If you don’t believe me, one of the main factors leading to the fall of Enron was the auditing firm Arthur Anderson’s co-mingling their auditing and consultant functions.

Examples like this are rampant throughout the book:

-- Your company has some old technology that it can’t use any more. Is it OK for you to sell it and pocket the money, without informing management? The book’s response: if there’s no company policy, it’s your call. No its not: it’s stealing. -- Your boss asks you to fudge some of the financial data on a marketing report. Should you do it? The book’s response: it is dangerous to actually alter data – that’s a matter of the law and your (ill-defined, says I) personal ethics but there’s no problem in leaving out questionable data. I call it lying.

Then there is the answer to my ethical dilemma of the bad review. In their example, the software developer is also one of the magazine’s major advertisers. The book recommends (and I quote exactly here, so you can get a sense of the appalling grammar):

“Business is a very complicated matter and sometimes you have to bend the rules to stay in the game. Try not to inform the public to the best of your ability when writing positive product reviews for poor vendor solutions. There is always a way to communicate the truth without sounding negative, such as damning them with faint praise. Aspire to the highest possible ethic here, to be thought a leader requires the trust and respect of the public.”

I think that what the authors are saying is that sucking up is an ethical business practice. It’s not.

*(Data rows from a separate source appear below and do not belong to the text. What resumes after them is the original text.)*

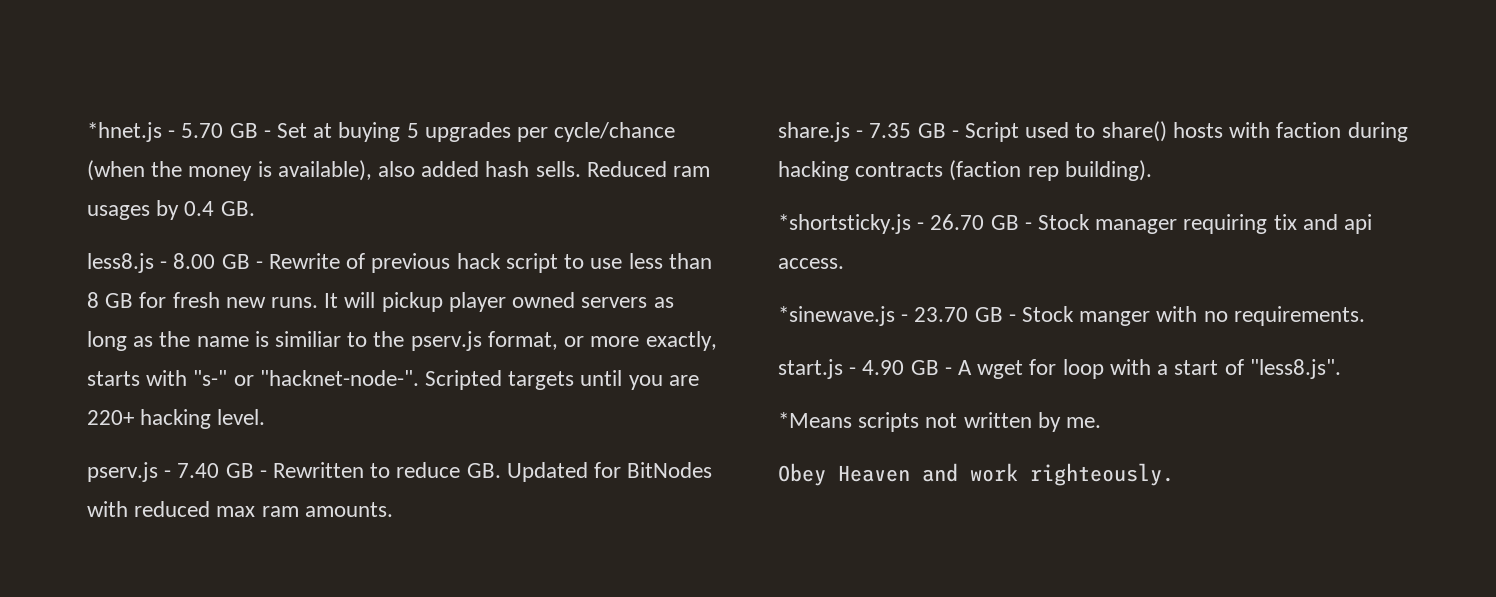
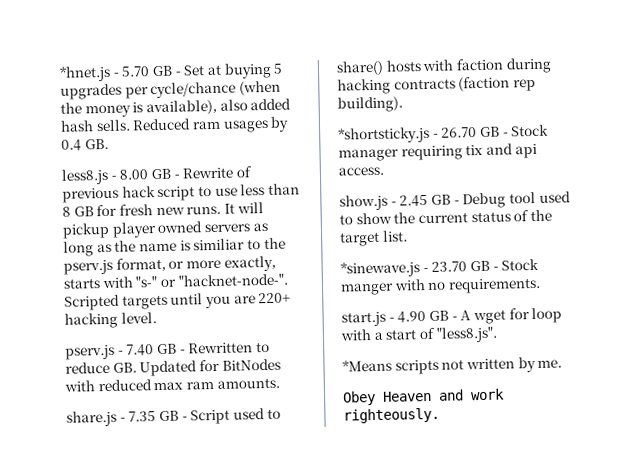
+ show.js - 2.45 GB - Debug tool used to show the current status of the target list.

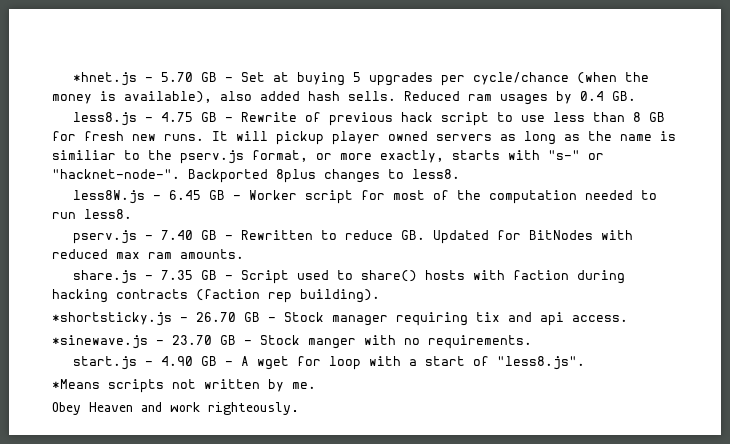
- less8.js - 8.00 GB - Rewrite of previous hack script to use less than 8 GB for fresh new runs.
+ less8.js - 4.75 GB - Rewrite of previous hack script to use less than 8 GB for fresh new runs.
- Scripted targets until you are 220+ hacking level.
+ Backported 8plus changes to less8.
+ less8W.js - 6.45 GB - Worker script for most of the computation needed to run less8.
- show.js - 2.45 GB - Debug tool used to show the current status of the target list.

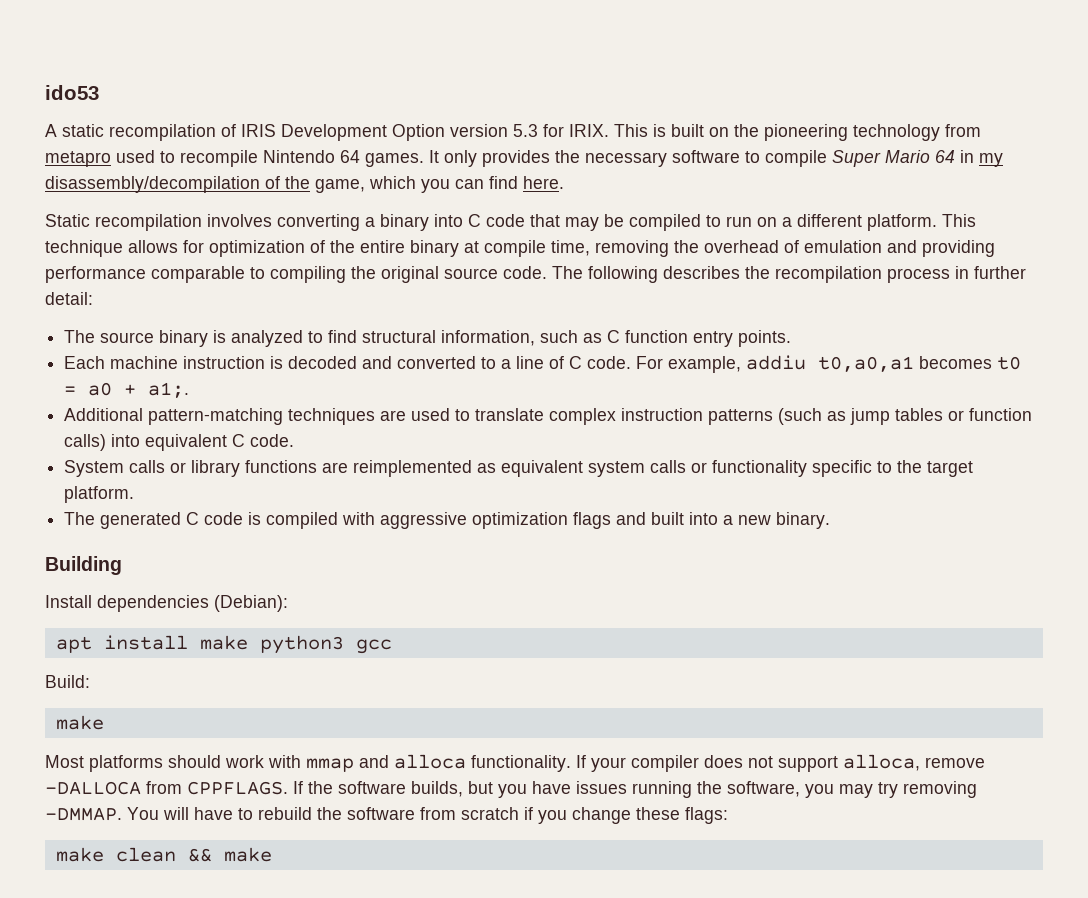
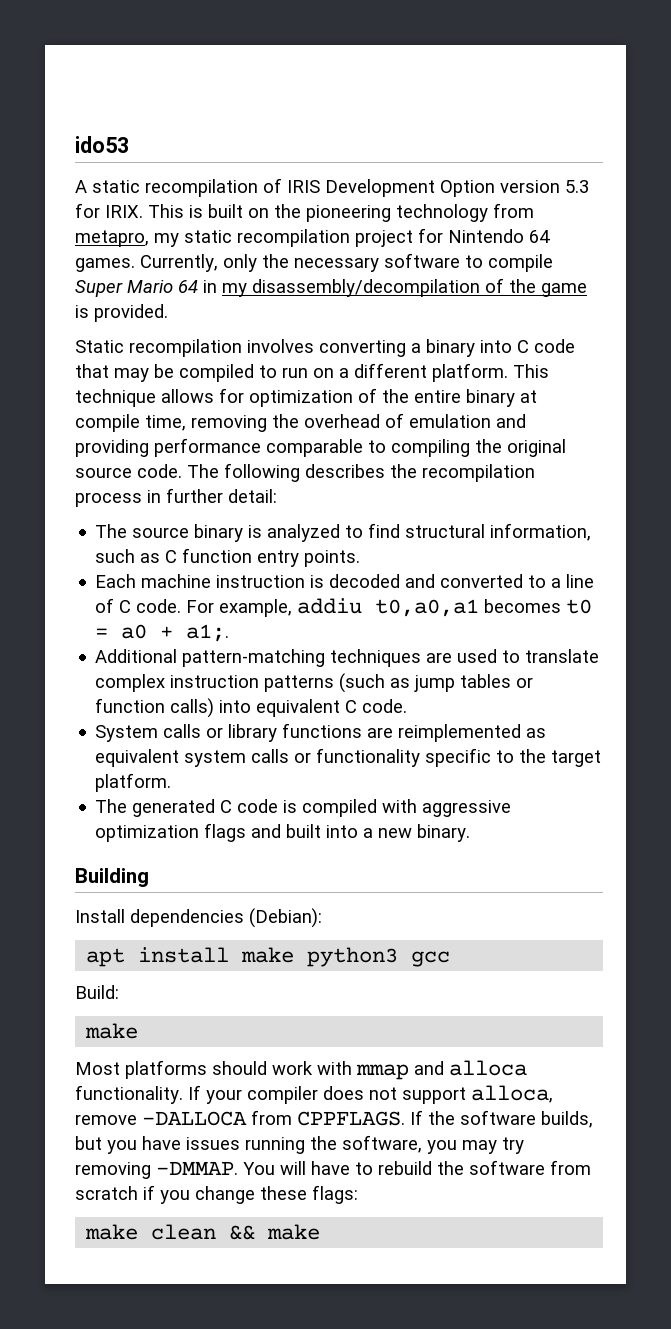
- This is built on the pioneering technology from metapro used to recompile Nintendo 64 games. It only provides the necessary software to compile Super Mario 64 in my disassembly/decompilation of the game, which you can find here.
+ This is built on the pioneering technology from metapro, my static recompilation project for Nintendo 64 games. Currently, only the necessary software to compile Super Mario 64 in my disassembly/decompilation of the game is provided.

After slamming the author’s grasp of the central topic it seems petty to criticize it on other fronts, but another beef I have with the book is it’s mixing of ethical issues with other problems, such as legal disputes, office politics and even technological issues. For example, what is the best way to stop pop-up ads on the internet? How do you deal with a boss who imposes impossible deadlines? Should you interrupt you supervisor to ask an important question?

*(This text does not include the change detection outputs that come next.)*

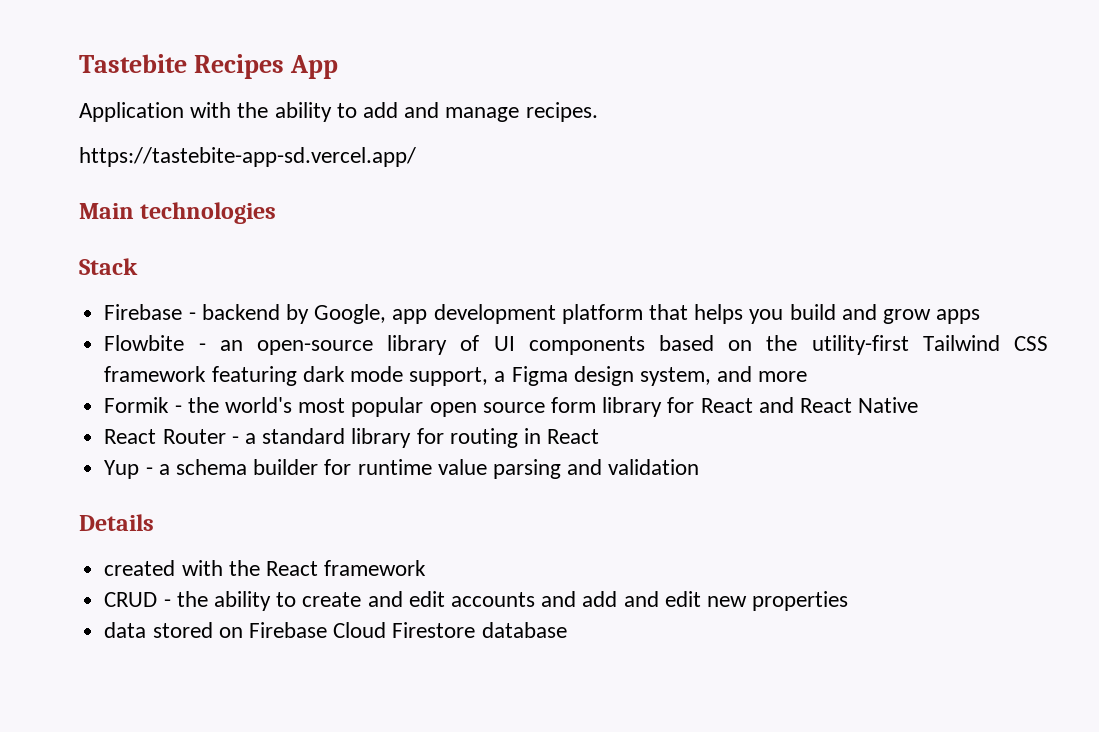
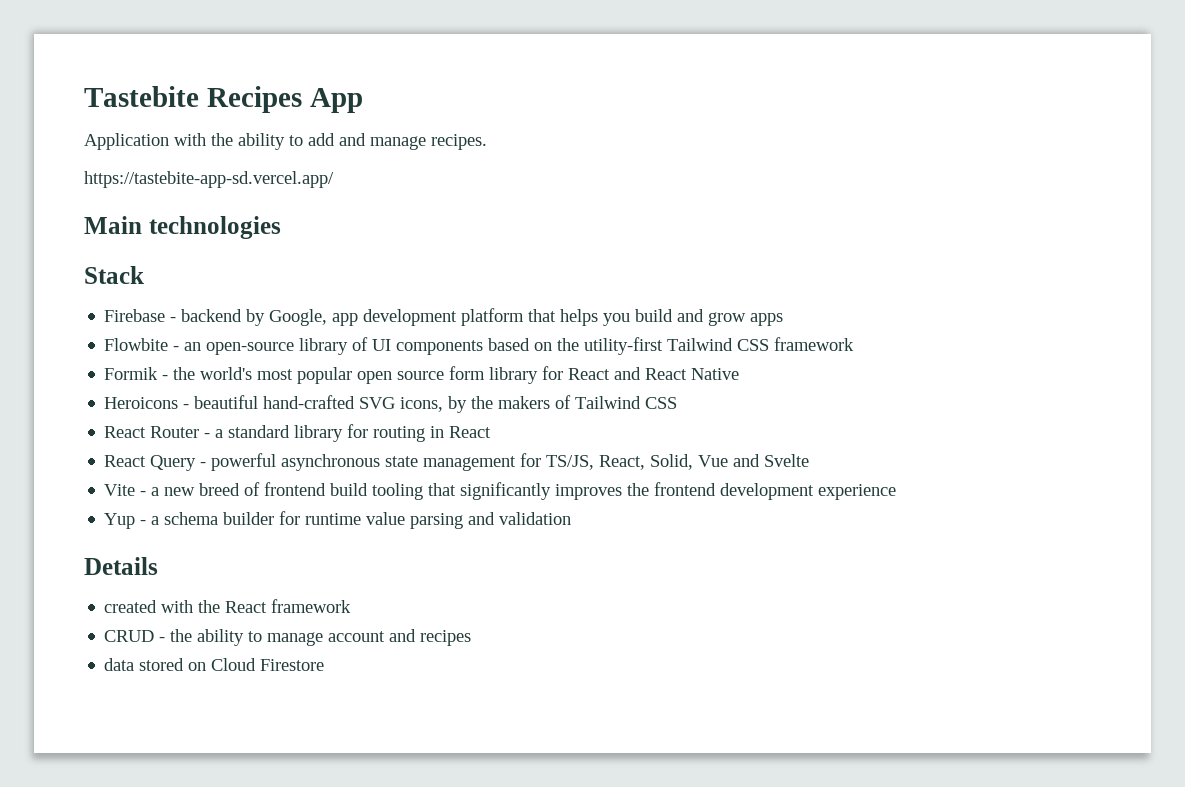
- Flowbite - an open-source library of UI components based on the utility-first Tailwind CSS framework featuring dark mode support, a Figma design system, and more
+ Flowbite - an open-source library of UI components based on the utility-first Tailwind CSS framework
+ Heroicons - beautiful hand-crafted SVG icons, by the makers of Tailwind CSS
+ React Query - powerful asynchronous state management for TS/JS, React, Solid, Vue and Svelte
+ Vite - a new breed of frontend build tooling that significantly improves the frontend development experience
- CRUD - the ability to create and edit accounts and add and edit new properties
+ CRUD - the ability to manage account and recipes
- data stored on Firebase Cloud Firestore database
+ data stored on Cloud Firestore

These are not ethical issues. Ethics involves choices between competing human values. It trivializes important ethical quandaries to lump them in with other issues that, while important, do not involve ethics.

On the plus side, the author has an exceptionally broad understanding of the ethical dilemmas confronted by programmers, IT administrators and consultants. His examples aren’t high-level issues like privacy and hacking but rather the everyday ethical problems that the average working stiff is likely to encounter. If he had teamed with a trained ethicist, this could be the best book in the market. As it stands, it is one of the worst.

I did a quick search of Amazon and found several books that appear to be better, in that they combine the anecdotal, case study method with a solid grounding in ethical theory.

Morality and Machines: Perspectives on Computer Ethics (Jones and Bartlett Series in Philosophy) by Stacey L. Edgar (1997)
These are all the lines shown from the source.